Myślę, że jeśli świstoklik znajduje się w Hogwarcie to go nie zostanie on wykryty przez ministerstwo, ponieważ działają tam te wszystkie zaklęcia ochronne itp.

Dodane przez Cyprian Diggory dnia 18-07-2013 16:44
#51

Poprostu Crouch Zmienił cel Świstoklika z Początku Labiryntu na Cmentarz w Little Hangleton.

Dodane przez filip94 dnia 18-07-2013 17:41
#52

świstoklik miał przenieść zwycięzcę na miejsce gdzie wchodzili do labiryntu ,ale Barty Crouch jr. zmienił miejsce gdzie uczestnicy mieli być przeniesieni na cmentarz

Dodane przez Potter_Albus dnia 18-07-2013 20:11
#53

Barty Crouch Jr. zmienił cel świstoklika z początku labirynt na cmentarz,ale (na szczęście) nie zmienił,żeby świstoklik się nie przeniósł na pocztek labiryntu

Dodane przez Kadmus Peverel dnia 31-07-2013 09:27
#54

Barty po prostu zmienił cel świstoklikja

Dodane przez Rogaczka dnia 01-08-2013 15:52
#55

MM nie zawsze o wszystkim wie, dlatego wszystkim żyje się dobrze :D
Cały Turniej był dobrze strzeżony, pełno urzędników i ogólnie bardzo dobrych magów, dlatego nikt nie brał pod uwagę tego, co się wydarzyło

Dodane przez Priori Incantatem dnia 25-09-2013 17:25
#56

Ze świstoklikami może być jak z animagami.
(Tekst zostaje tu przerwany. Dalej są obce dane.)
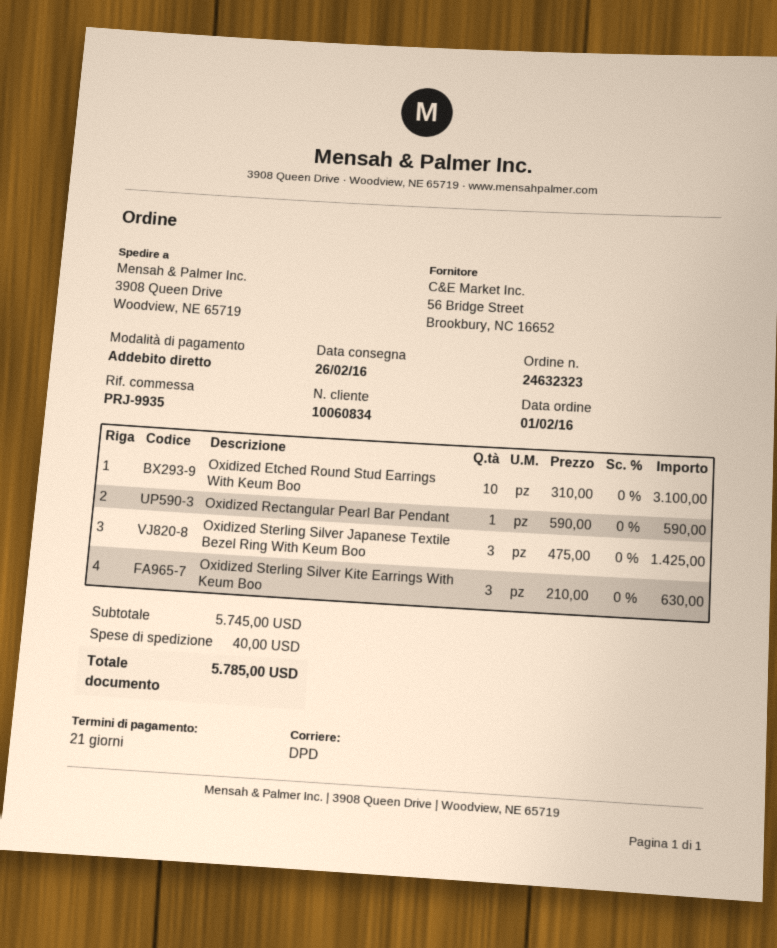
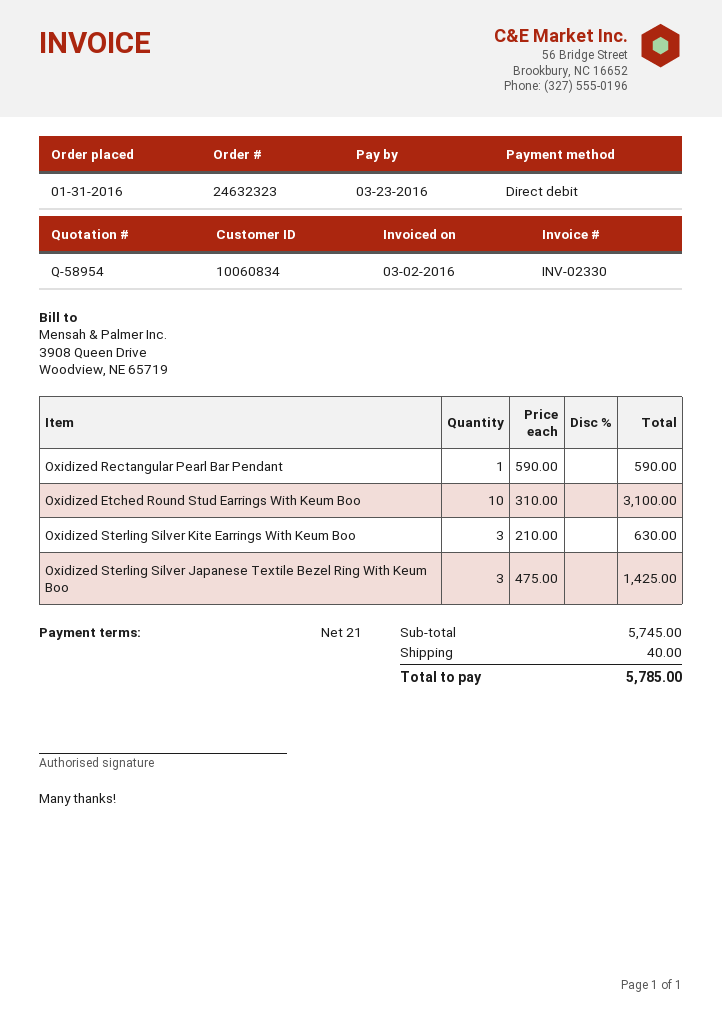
order date: 2016-02-01 -> 2016-01-31

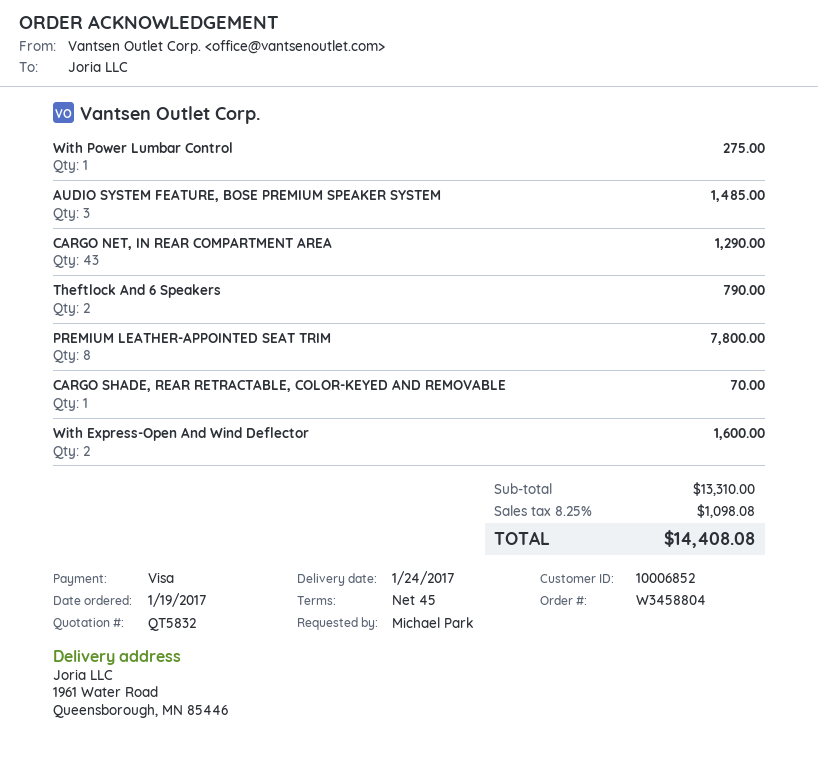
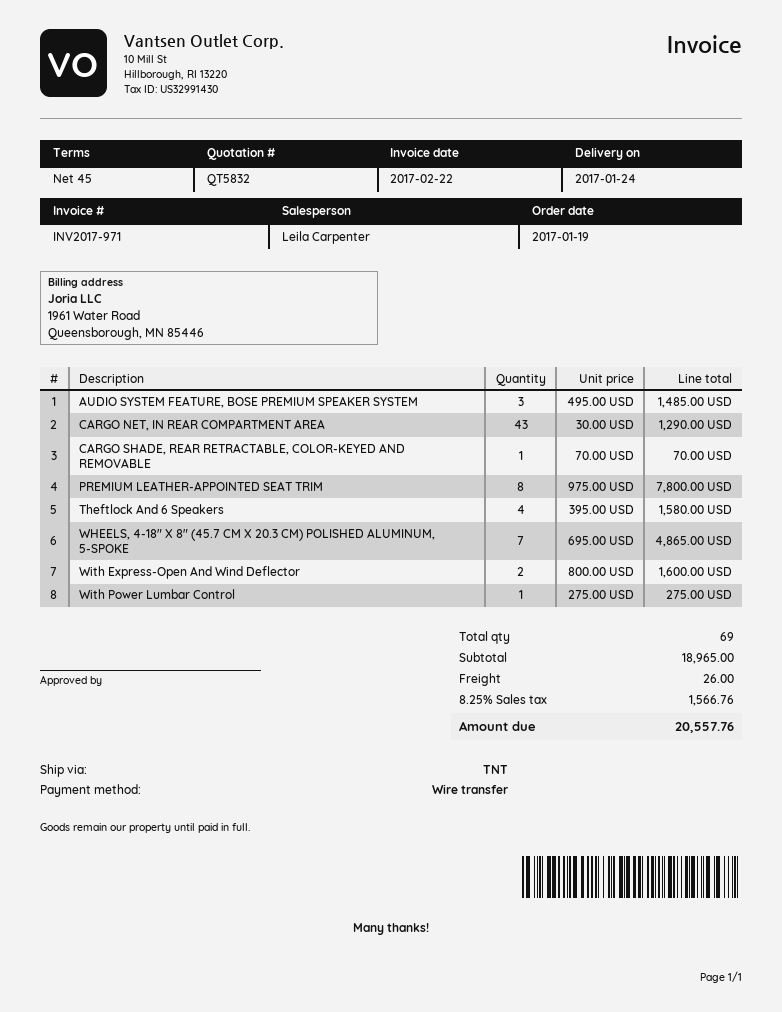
payment method: Visa -> bank transfer
Theftlock And 6 Speakers: 2 for 790.00 -> 4 for 1580.00
WHEELS, 4-18" X 8" (45.7 CM X 20.3 CM) POLISHED ALUMINUM, 5-SPOKE: none -> 7 for 4865.00
subtotal: 13310.00 -> 18965.00
shipping: none -> 26.00
tax: 8.25% = 1098.08 -> 8.25% = 1566.76
total: 14408.08 -> 20557.76

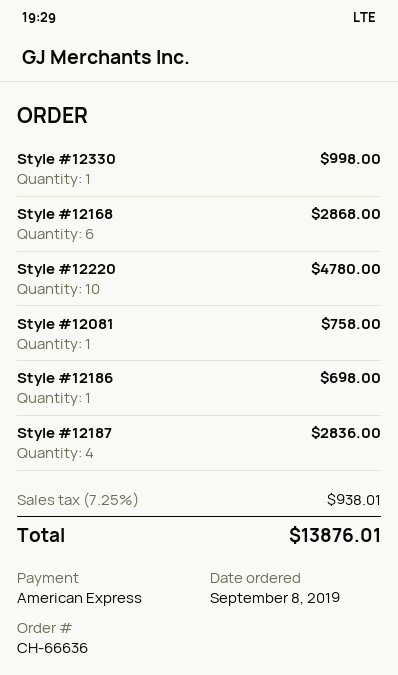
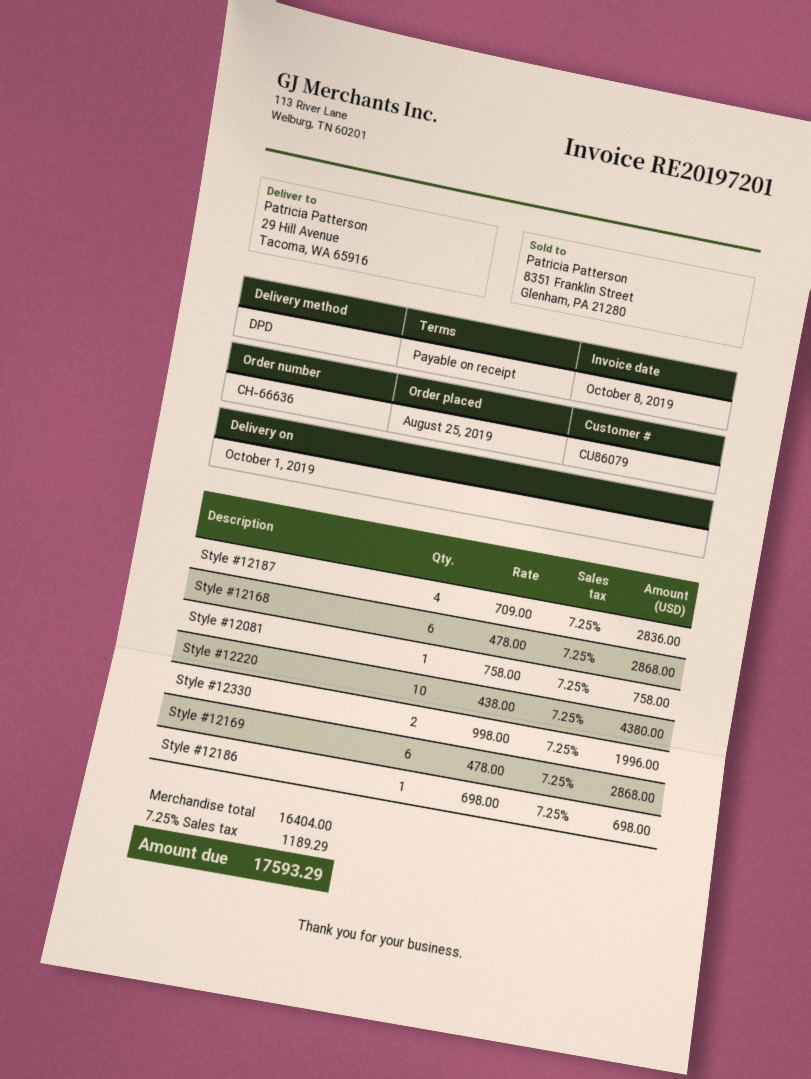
order date: 2019-09-08 -> 2019-08-25
Style #12330: 1 for 998.00 -> 2 for 1996.00
Style #12220: 10 for 4780.00 -> 10 for 4380.00
Style #12169: none -> 6 for 2868.00
tax: 7.25% = 938.01 -> 7.25% = 1189.29
total: 13876.01 -> 17593.29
Jeśli nie zostały zgłoszone tzn. że są nielegalne. A jeśli są nielegalne, to jest to kombinowanie w stylu zwolenników czarnej magii. Poza tym przecież w rzeczywistości Puchar TT chyba nie miał być świstoklikiem prawda? :)

Dodane przez Blackdobby dnia 09-10-2013 19:29
#57

Hmmm. Może po prostu zbyt umiejętnie zakamuflażowali ten świstoklik... Black Magic!